Conventional inflatable bone tamps (IBTs) used in kyphoplasty procedures incorporate balloons that exhibit generally symmetrical free expansion profiles about the midlines of the balloons. In other words, the proximal and distal halves of the balloon expand at substantially the same rates and to substantially the same sizes as inflation fluid is delivered to the balloon. Note that “free expansion” refers to expansion in free space, rather than within the target environment, such as within a vertebral body.
In general, a balloon exhibiting symmetrical free expansion will expand along a path of least resistance when inflated within its target environment, which can result in less than optimal procedure results. For example, FIGS. 1A-1C depict the use of a conventional IBT 130 to prepare a fractured vertebra 102 to be filled with bone cement (as part of a kyphoplasty procedure).

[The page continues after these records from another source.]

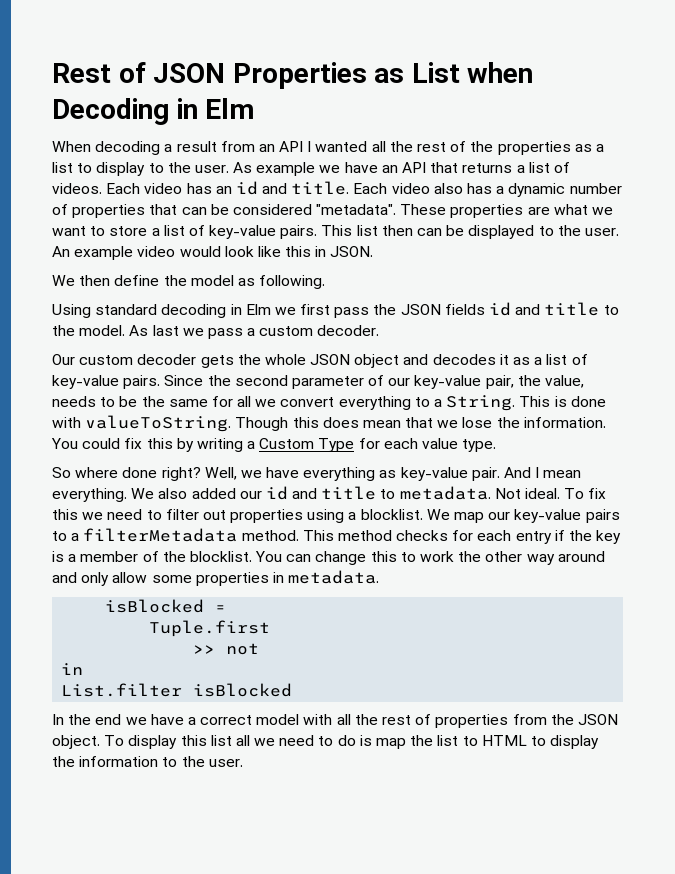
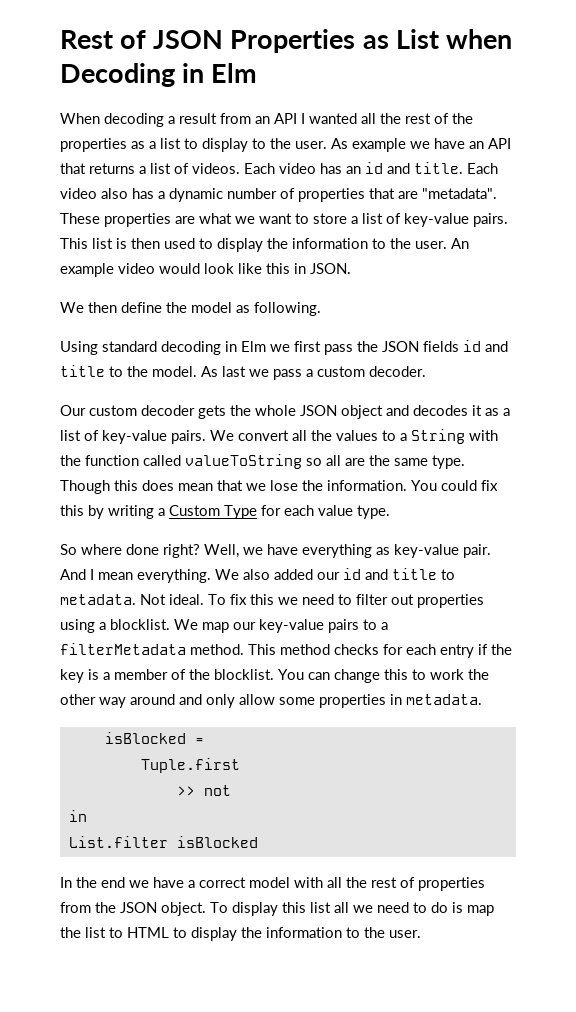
- Each video also has a dynamic number of properties that can be considered "metadata".
+ Each video also has a dynamic number of properties that are "metadata".
- This list then can be displayed to the user.
+ This list is then used to display the information to the user.
- Since the second parameter of our key-value pair, the value, needs to be the same for all we convert everything to a String. This is done with valueToString.
+ We convert all the values to a String with the function called valueToString so all are the same type.

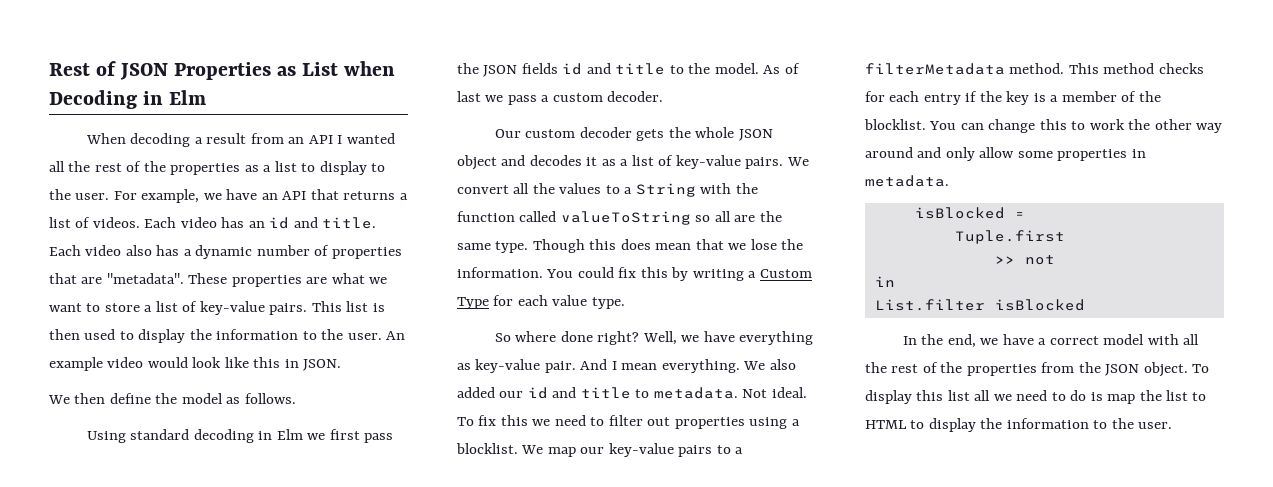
- As example we have an API that returns a list of videos.
+ For example, we have an API that returns a list of videos.
- We then define the model as following.
+ We then define the model as follows.
- As last we pass a custom decoder.
+ As of last we pass a custom decoder.
- In the end we have a correct model with all the rest of properties from the JSON object.
+ In the end, we have a correct model with all the rest of the properties from the JSON object.

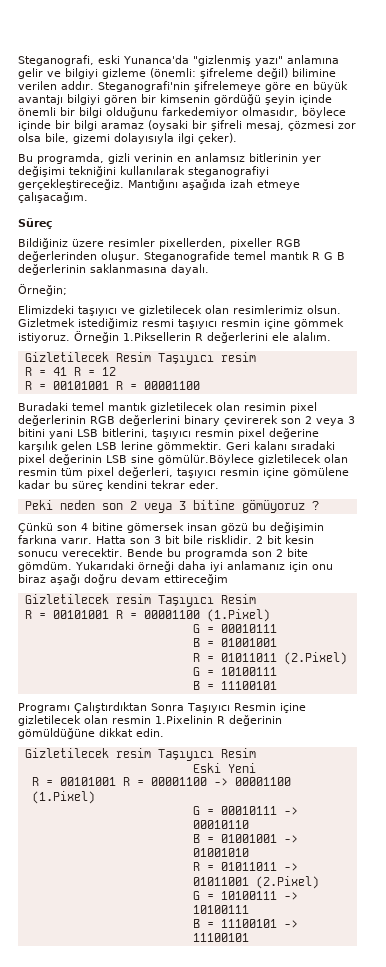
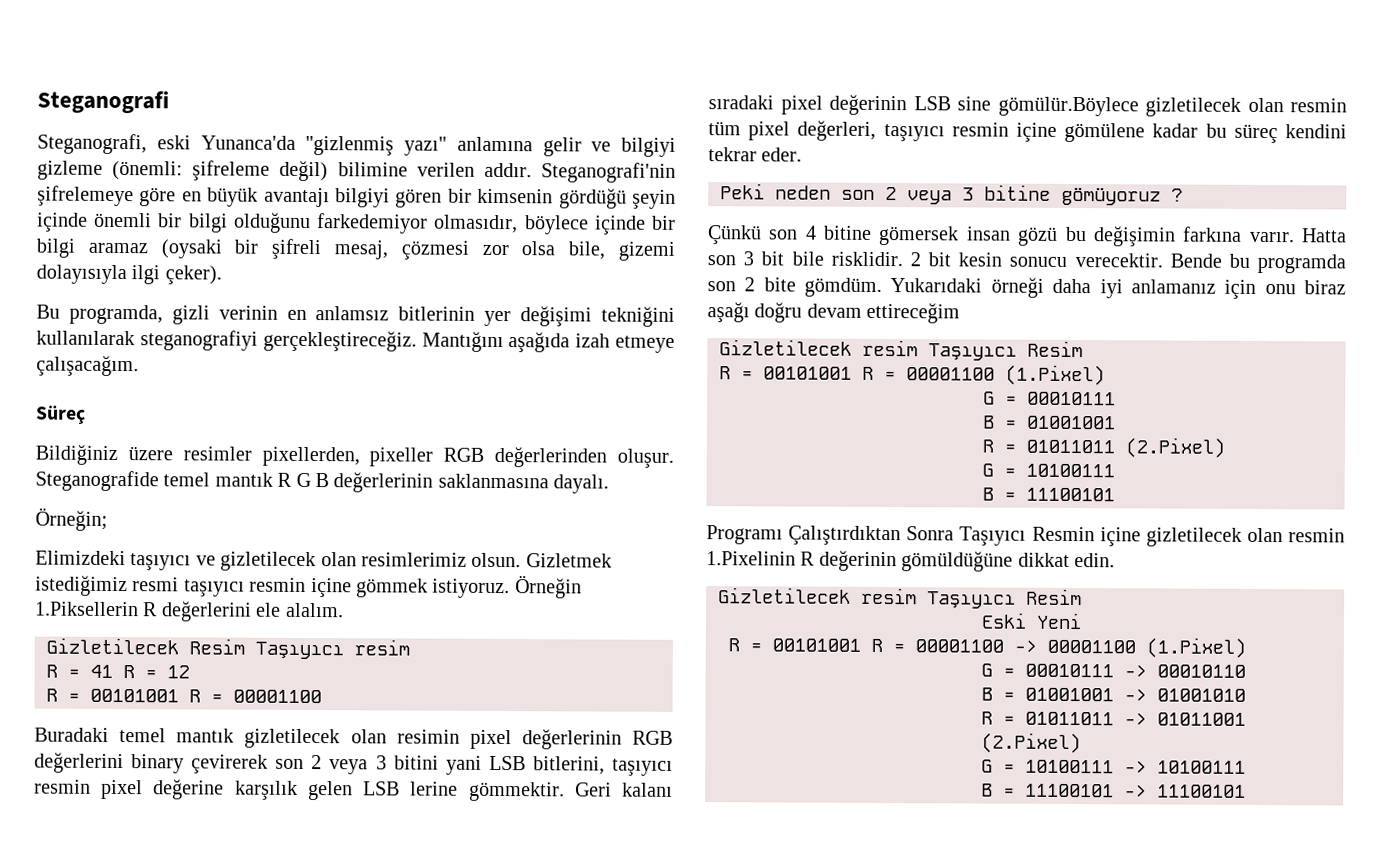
+ Steganografi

Due to a compression fracture in vertebral body 102, the spinal column portion represented by vertebral bodies 101, 102, and 103 exhibit an abnormal spinal curvature (kyphosis) CK that can lead to severe pain and further fracturing of adjacent vertebral bodies if left untreated.
As shown in FIG. 1A, kyphoplasty is a performed by creating an access path to the target vertebral body (102) using a cannula 104. An inflatable bone tamp 130 is placed into an interior lumen 104-L of cannula 104. Inflatable bone tamp 130 includes a catheter 132, a balloon 140 at the distal end of catheter 132, and a connector 131 (e.g., a Luer Lock fitting) at the proximal end of catheter 132. Balloon 140 is a conventional kyphoplasty balloon that exhibits a symmetrical free expansion profile.
Inflatable bone tamp 130 is coupled to an inflation syringe 110 by flexible tubing 120. Syringe 110 includes a barrel 111 and a plunger 113 that is slidably disposed in barrel 111. To inflate balloon 140, a force is applied to plunger 113 to express inflation fluid 115 through tubing 120, connector 131, and catheter 132, and into balloon 140. This delivery of inflation fluid 115 cause inflatable structure to begin to expand, as shown in FIG. 1B. As balloon 140 expands, it compresses the surrounding cancellous bone 102-C to create a cavity within fractured vertebra 102. Ideally, balloon 140 would also force endplates 102-E of vertebra 102 apart to restore the vertebral body height lost due to the compression fracture.
However, in many instances, a fractured vertebra “sets” in its fractured condition, as the bone partially heals in its compressed state. Therefore, because, balloon 140 will exhibit expansion along the path of least resistance within vertebral body 102, in such cases balloon 140 will expand towards the posterior of vertebra 102, continuing to compress cancellous bone 102-C rather than forcing apart endplates 102-E, as shown in FIG. 1C. In essence, due to the symmetrical expansion properties of balloon 140, the hard endplates 102-E act as a channel that guides expansion of balloon 140 into the softer cancellous bone 102-C, where the inflation force acts to compress the cancellous bone 102-C, rather than restore the height of vertebra 102. Consequently, the kyphosis (curvature CK) caused by the fracture of vertebra 102 is not corrected.
Accordingly, it is desirable to provide surgical tools and techniques that provide more effective vertebral body height restoration during the treatment of compression fractures.